Set down, character for character, everything in the records below from the line holding "- Versnel je" down to the line holding "Mitglieder, 0 unsichtbare Mitglieder", and no other line.

● ● ● ●

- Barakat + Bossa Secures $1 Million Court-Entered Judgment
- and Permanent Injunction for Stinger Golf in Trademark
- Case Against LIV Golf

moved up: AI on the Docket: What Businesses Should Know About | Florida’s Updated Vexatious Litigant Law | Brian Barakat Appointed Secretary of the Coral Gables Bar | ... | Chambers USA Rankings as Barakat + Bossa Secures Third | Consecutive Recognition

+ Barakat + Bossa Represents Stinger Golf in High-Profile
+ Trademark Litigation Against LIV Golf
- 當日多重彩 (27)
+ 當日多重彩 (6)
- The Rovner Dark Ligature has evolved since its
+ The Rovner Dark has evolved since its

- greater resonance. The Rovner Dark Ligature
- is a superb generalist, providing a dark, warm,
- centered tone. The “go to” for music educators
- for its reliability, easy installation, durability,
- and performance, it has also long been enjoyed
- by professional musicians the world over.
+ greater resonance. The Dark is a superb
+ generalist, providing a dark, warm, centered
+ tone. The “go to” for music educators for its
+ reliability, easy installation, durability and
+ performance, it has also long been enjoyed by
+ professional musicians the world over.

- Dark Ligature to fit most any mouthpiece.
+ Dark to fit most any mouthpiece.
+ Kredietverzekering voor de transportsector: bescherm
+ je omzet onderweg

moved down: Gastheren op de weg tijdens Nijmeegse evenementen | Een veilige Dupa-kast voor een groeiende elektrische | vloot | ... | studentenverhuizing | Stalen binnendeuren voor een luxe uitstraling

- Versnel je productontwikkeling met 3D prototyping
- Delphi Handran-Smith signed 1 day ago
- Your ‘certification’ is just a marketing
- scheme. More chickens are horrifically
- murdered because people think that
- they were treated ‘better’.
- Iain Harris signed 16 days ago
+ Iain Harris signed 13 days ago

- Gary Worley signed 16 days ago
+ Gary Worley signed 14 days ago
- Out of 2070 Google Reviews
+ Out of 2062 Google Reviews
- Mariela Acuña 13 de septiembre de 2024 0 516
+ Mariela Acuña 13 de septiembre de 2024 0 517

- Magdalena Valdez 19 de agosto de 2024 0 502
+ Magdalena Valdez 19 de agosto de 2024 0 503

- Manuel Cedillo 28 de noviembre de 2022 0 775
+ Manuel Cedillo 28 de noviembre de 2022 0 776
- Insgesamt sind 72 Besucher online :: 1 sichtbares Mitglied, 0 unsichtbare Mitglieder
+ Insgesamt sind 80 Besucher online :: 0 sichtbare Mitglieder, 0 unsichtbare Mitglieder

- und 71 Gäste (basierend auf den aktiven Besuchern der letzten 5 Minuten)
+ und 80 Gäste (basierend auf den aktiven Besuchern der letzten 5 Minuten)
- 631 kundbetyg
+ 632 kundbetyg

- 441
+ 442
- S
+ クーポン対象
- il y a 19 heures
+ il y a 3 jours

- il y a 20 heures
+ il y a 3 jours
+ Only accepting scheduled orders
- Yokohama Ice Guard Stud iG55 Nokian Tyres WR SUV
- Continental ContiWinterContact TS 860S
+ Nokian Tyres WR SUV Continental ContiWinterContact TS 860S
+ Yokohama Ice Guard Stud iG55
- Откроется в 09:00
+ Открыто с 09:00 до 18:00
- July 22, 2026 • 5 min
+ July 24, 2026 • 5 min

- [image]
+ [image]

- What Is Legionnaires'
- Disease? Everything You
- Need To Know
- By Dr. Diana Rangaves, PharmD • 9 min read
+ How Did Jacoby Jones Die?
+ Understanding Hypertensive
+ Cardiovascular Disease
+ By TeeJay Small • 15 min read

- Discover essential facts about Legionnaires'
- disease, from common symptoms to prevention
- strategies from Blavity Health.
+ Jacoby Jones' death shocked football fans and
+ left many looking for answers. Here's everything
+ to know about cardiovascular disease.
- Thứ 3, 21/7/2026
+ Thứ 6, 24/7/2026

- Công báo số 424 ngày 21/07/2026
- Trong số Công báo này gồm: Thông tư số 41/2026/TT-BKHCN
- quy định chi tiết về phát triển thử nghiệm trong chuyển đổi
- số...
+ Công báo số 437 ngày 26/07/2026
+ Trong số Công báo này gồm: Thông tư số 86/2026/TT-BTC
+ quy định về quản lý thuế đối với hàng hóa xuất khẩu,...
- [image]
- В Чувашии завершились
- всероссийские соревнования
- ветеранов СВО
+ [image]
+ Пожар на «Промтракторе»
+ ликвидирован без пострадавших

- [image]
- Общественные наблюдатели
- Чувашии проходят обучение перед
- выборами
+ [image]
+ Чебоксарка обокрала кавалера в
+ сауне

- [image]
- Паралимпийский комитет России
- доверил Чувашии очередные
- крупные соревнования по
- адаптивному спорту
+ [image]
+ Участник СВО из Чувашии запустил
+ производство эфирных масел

● ● ● ●

## [Output for this task]
- Versnel je productontwikkeling met 3D prototyping
- Delphi Handran-Smith signed 1 day ago
- Your ‘certification’ is just a marketing
- scheme. More chickens are horrifically
- murdered because people think that
- they were treated ‘better’.
- Iain Harris signed 16 days ago
+ Iain Harris signed 13 days ago

- Gary Worley signed 16 days ago
+ Gary Worley signed 14 days ago
- Out of 2070 Google Reviews
+ Out of 2062 Google Reviews
- Mariela Acuña 13 de septiembre de 2024 0 516
+ Mariela Acuña 13 de septiembre de 2024 0 517

- Magdalena Valdez 19 de agosto de 2024 0 502
+ Magdalena Valdez 19 de agosto de 2024 0 503

- Manuel Cedillo 28 de noviembre de 2022 0 775
+ Manuel Cedillo 28 de noviembre de 2022 0 776
- Insgesamt sind 72 Besucher online :: 1 sichtbares Mitglied, 0 unsichtbare Mitglieder
+ Insgesamt sind 80 Besucher online :: 0 sichtbare Mitglieder, 0 unsichtbare Mitglieder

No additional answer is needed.